Just before Christmas my attention was held by a piece on the historian David Starkey's series on Monarchy, which quoted him as finishing the final episode with these words:"Now there is a moral vacuum left by the sellout of the state to business interests, will King Charles step into the breach? ... Something new is required. Altruism, neighbourliness, the fruits of the spirit, are as important as ever. Who will speak up for them, if not the crown?"

As the reviewer noted, "You may not agree with his conclusion, but it's a serious question to ask." Quite so. That Starkey fails to look to the churches for leadership is not surprising in secular Britain; it would be tragic,  however, if we do not rise to the challenge with renewed vigour. Altruism, neighbourliness, the fruits of the spirit , these are core values, behaviours and experiences of the heart-warmed people called Methodist  who dare to say the words of the covenant each January. Changing the world, changing our society, begins with changing ourselves. In this it seems to me that our Covenant service sits well with much contemporary thinking about happiness and well-being. Richard Layard's book on happiness makes salutary reading for western societies who have bought into the mantra of prosperity and ever-increasing standards of living. As we have got richer, we have become no happier. The point is made even more sharply by Oliver James in his writing on 'Affluenza' - when he asserts that Selfish capitalism is bad for our mental health. What is required if we are to move towards sustainable, healthier and happier societies is a mind-shift. Writing in the current issue of Resurgence, Ray Anderson explores this. He says: "A sustainable society will depend on (among other things) a vast, ethically driven redesign of the industrial system, triggered by an equally vast mind-shift. This shift in values is the hard part, but it will happen, it must happen, one mind at a time, one technology at a time, one community at a time, until we live within sustainable systems...a sustainable society will seek higher levels of awareness and transcendent meaning in life - more true happiness with less stuff." One mind at a time. This is surely the genius of our Covenant service: one mind at a time, many lives commit together to make a difference and find new life, renewed life, for the benefit of all.
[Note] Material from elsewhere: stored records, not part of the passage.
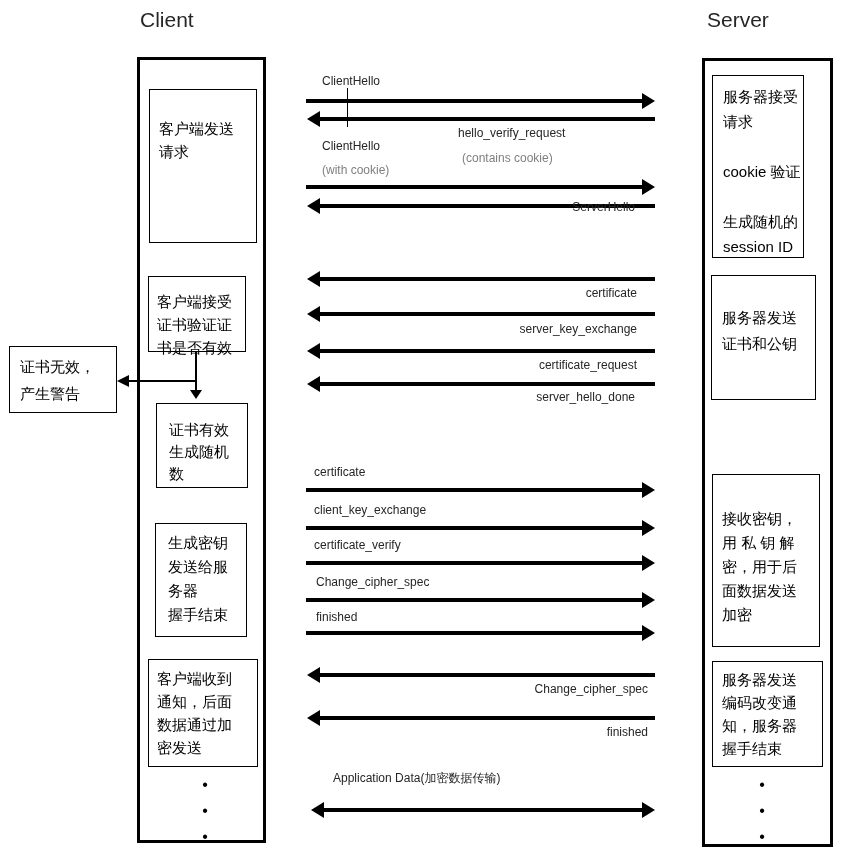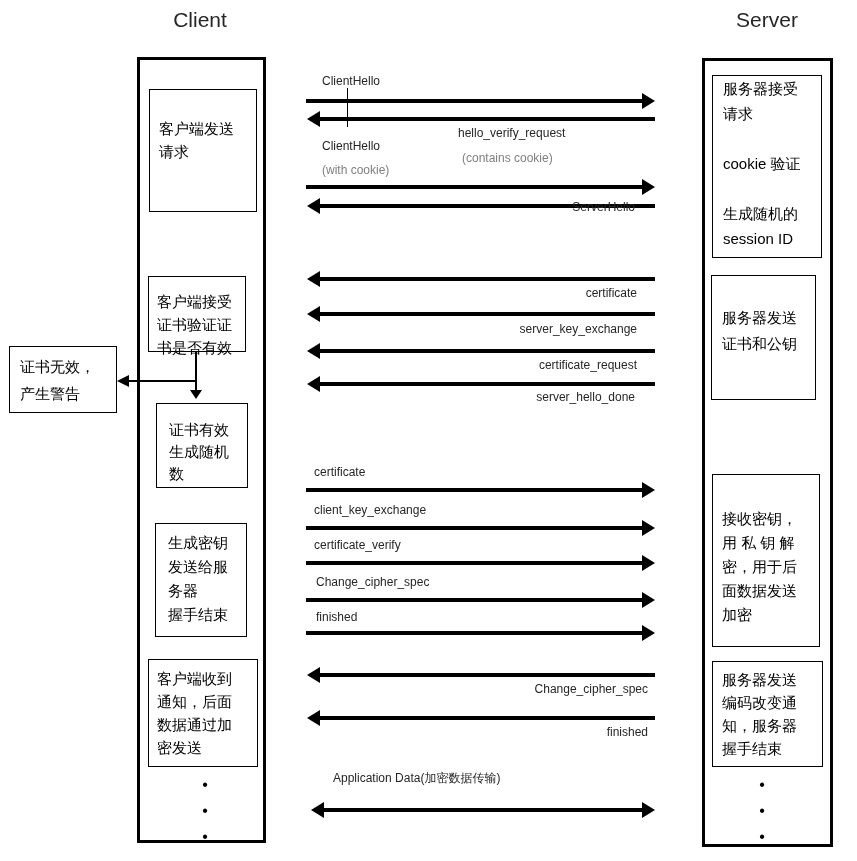"Client" .title { text-align: center -> none }
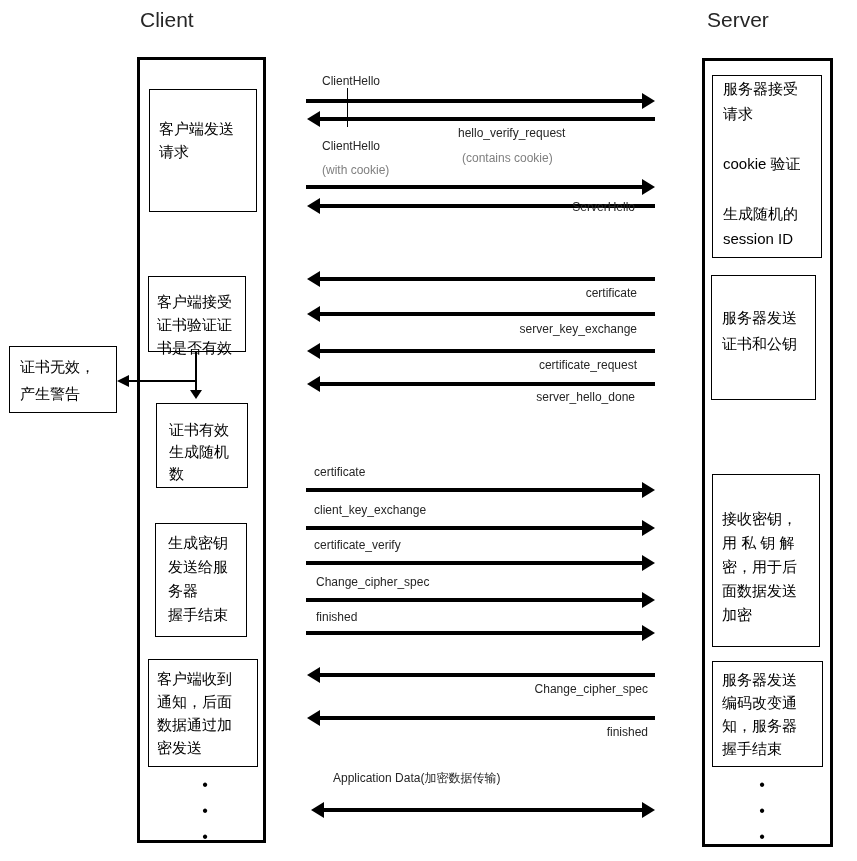"服务器接受" div.box { padding: 0 2px 0 10px -> 8px 2px 0 10px; width: 110px -> 92px }
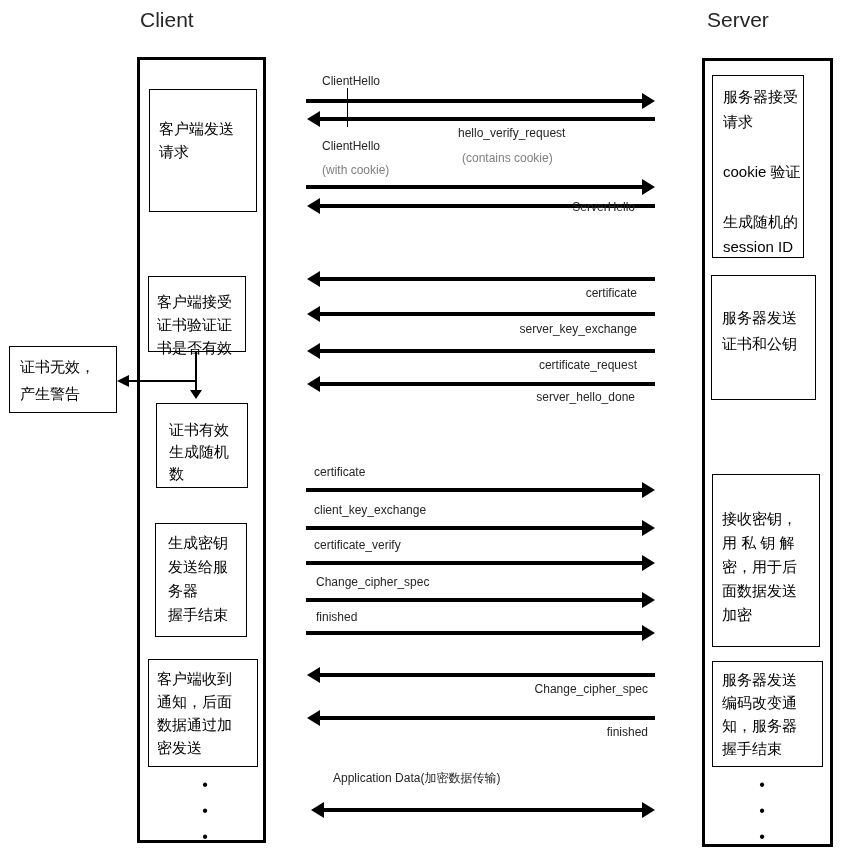"客户端发送" div.box { height: 123px -> 154px }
In this covenant God promises us new life in Christ. For our part we promise to live no longer for ourselves but for God.

Christ has many services to be done: some are easy, others are difficult; some bring honour, others bring reproach; some are suitable to our natural inclinations and material interests, others are contrary to both;
in some we may please Christ and please ourselves; in others we cannot please Christ except by denying ourselves. Yet the power to do all these things is given to us in Christ, who strengthens us.
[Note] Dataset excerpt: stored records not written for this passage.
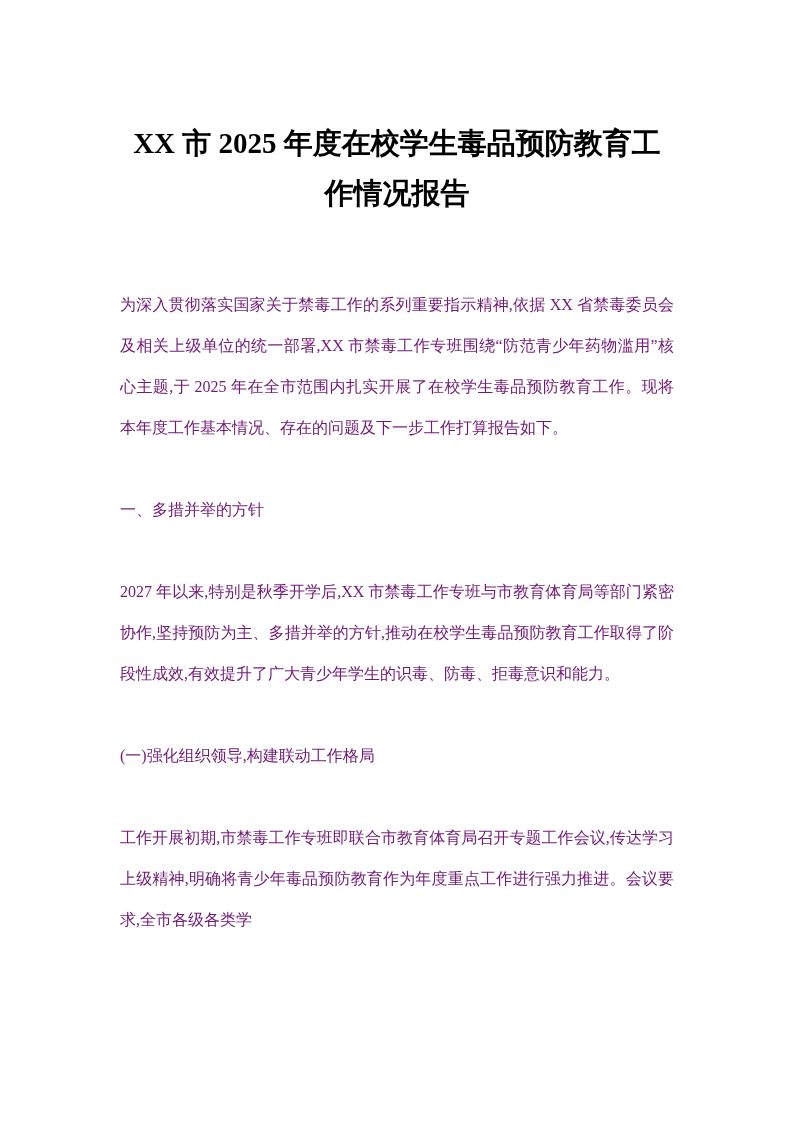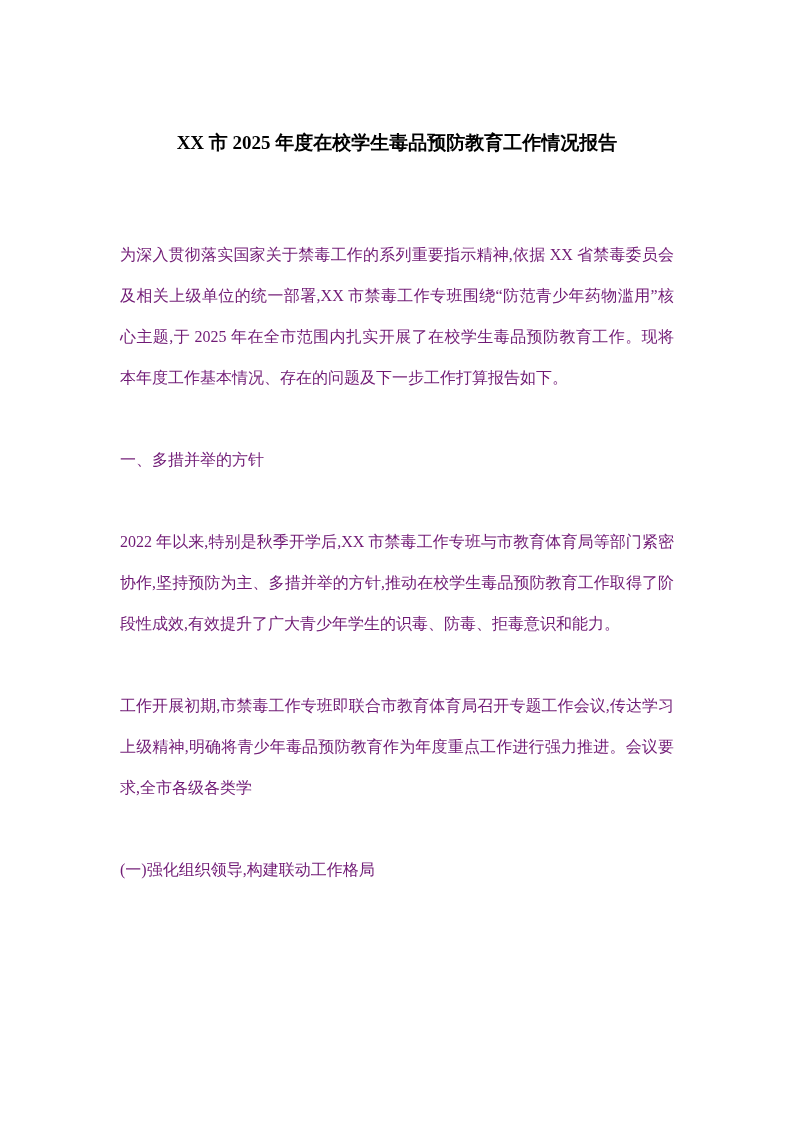"XX 市 2025 年度在校学生毒品预防教育工作情况报告" .doc-title { font-size: 19px -> 29px }
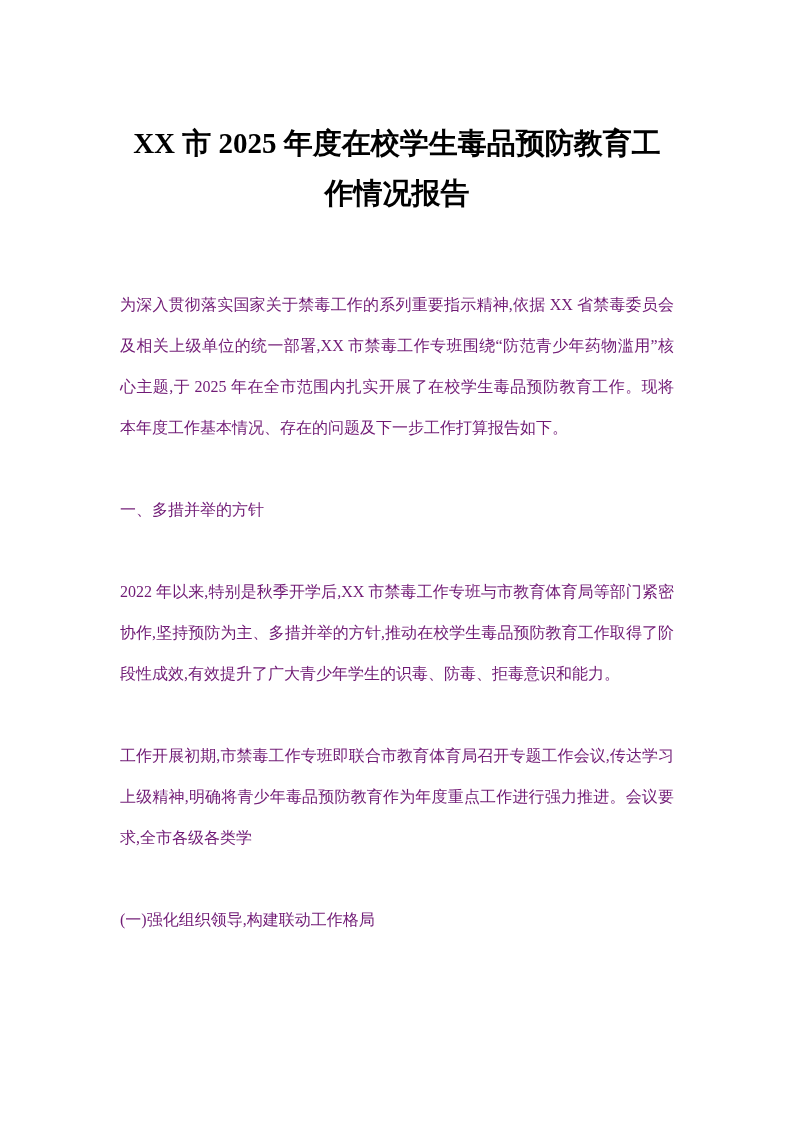"2022 年以来,特别是秋季开学后,XX" p.para { text: 2022 -> 2027 }
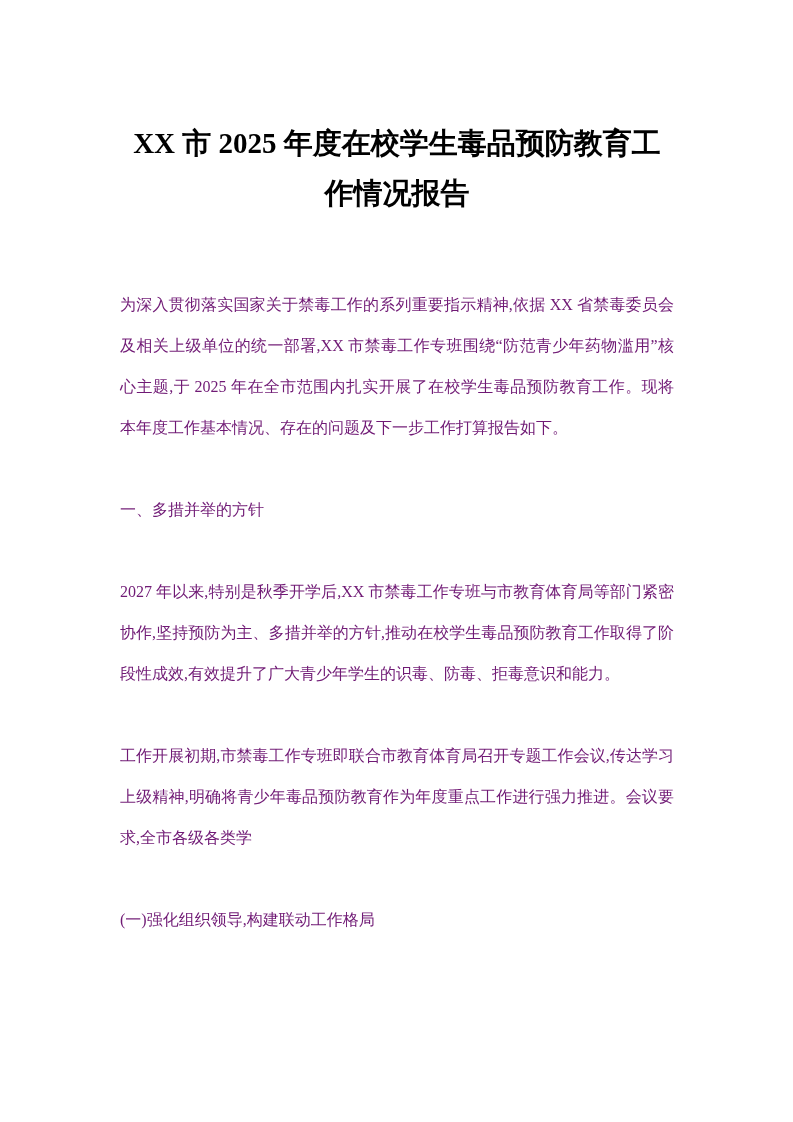"工作开展初期,市禁毒工作专班即联合市教育体育局召开专题工作会议,传达学习上级精神" p.para { order: before "(一)强化组织领导,构建联动工作格局" -> after "(一)强化组织领导,构建联动工作格局" }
I am no longer my own but yours. Your will, not mine, be done in all things, wherever you may place me, in all that I do and in all that I may endure; when there is work for me and when there is none; when I am troubled and when I am at peace.Your will be done when I am valued and when I am disregarded; when I find fulfilment and when it is lacking; when I have all things, and when I have nothing. I willingly offer all I have and am to serve you, as and where you choose.

If Methodism takes this seriously we can be in the vanguard of leading the changes the world so desperately needs. We will then truly deserve the appreciation the editor of the Guardian has given to us when he describes us as a  "small but hugely influential church".